\( 6.10 ^ { x } + 10 ^ { 2 x + 2 } - 106 = 0 \)

To solve the equation: \[ 6 \cdot 10^{x} + 10^{2x + 2} - 106 = 0 \] Let's proceed step-by-step. ### Step 1: Simplify the Equation First, recognize that \(10^{2x + 2}\) can be rewritten using the properties of exponents: \[ 10^{2x + 2} = 10^{2x} \cdot 10^{2} = 100 \cdot 10^{2x} \] So, the equation becomes: \[ 6 \cdot 10^{x} + 100 \cdot 10^{2x} - 106 = 0 \] ### Step 2: Substitute to Simplify Let’s make a substitution to simplify the equation.

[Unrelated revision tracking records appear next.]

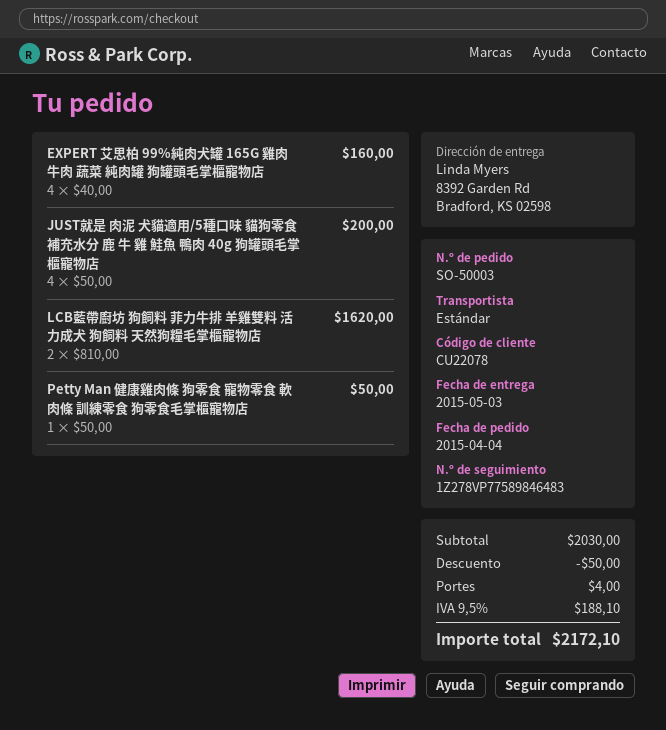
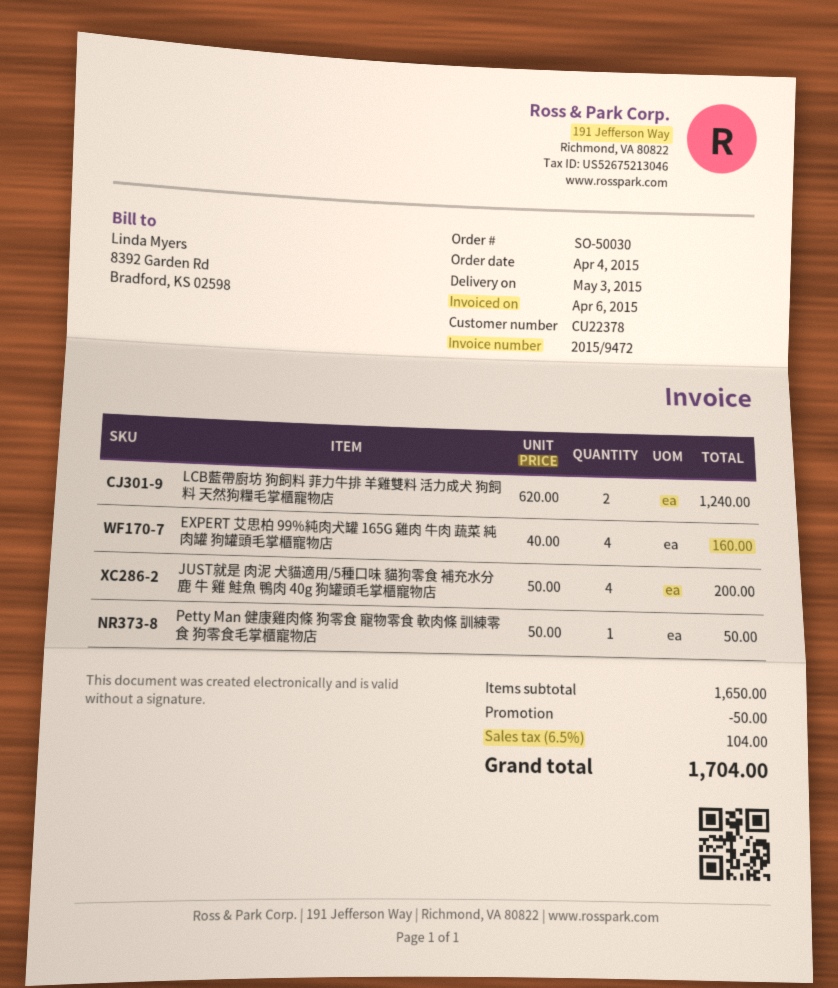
order number: SO-50003 -> SO-50030
customer number: CU22078 -> CU22378
LCB藍帶廚坊 狗飼料 菲力牛排 羊雞雙料 活力成犬 狗飼料 天然狗糧毛掌櫃寵物店: 2 x 810.00 = 1620.00 -> 2 x 620.00 = 1240.00
subtotal: 2030.00 -> 1650.00
shipping: 4.00 -> none
tax: 9.5% = 188.10 -> 6.5% = 104.00
total: 2172.10 -> 1704.00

Let: \[ y = 10^{x} \] Then: \[ 10^{2x} = (10^{x})^{2} = y^{2} \] Substituting into the original equation: \[ 6y + 100y^{2} - 106 = 0 \] ### Step 3: Form a Quadratic Equation This is a quadratic equation in terms of \(y\): \[ 100y^{2} + 6y - 106 = 0 \] To simplify, divide the entire equation by 2: \[ 50y^{2} + 3y - 53 = 0 \] ### Step 4: Solve the Quadratic Equation Using the quadratic formula \(y = \frac{-b \pm \sqrt{b^{2} - 4ac}}{2a}\), where \(a = 50\), \(b = 3\), and \(c = -53\): \[ \Delta = b^{2} - 4ac = 3^{2} - 4 \cdot 50 \cdot (-53) = 9 + 10600 = 10609 \] \[ \sqrt{\Delta} = \sqrt{10609} = 103 \] So, \[ y = \frac{-3 \pm 103}{100} \] This gives two potential solutions: \[ y_1 = \frac{-3 + 103}{100} = \frac{100}{100} = 1 \] \[ y_2 = \frac{-3 - 103}{100} = \frac{-106}{100} = -1.06 \] ### Step 5: Back-Substitute for \(x\) Recall that \(y = 10^{x}\). Since \(10^{x}\) is always positive, \(y = -1.06\) is not a valid solution. Thus, we only consider \(y = 1\): \[ 10^{x} = 1 \] Taking the logarithm (base 10) of both sides: \[ x = \log_{10}(1) = 0 \] ### Conclusion The only solution to the equation is: \[ x = 0 \] ### Verification Plugging \(x = 0\) back into the original equation: \[ 6 \cdot 10^{0} + 10^{2(0) + 2} - 106 = 6 \cdot 1 + 10^{2} - 106 = 6 + 100 - 106 = 0 \] The equation holds true, confirming that \(x = 0\) is the correct solution. **Answer:** The solution is \( x = 0 \).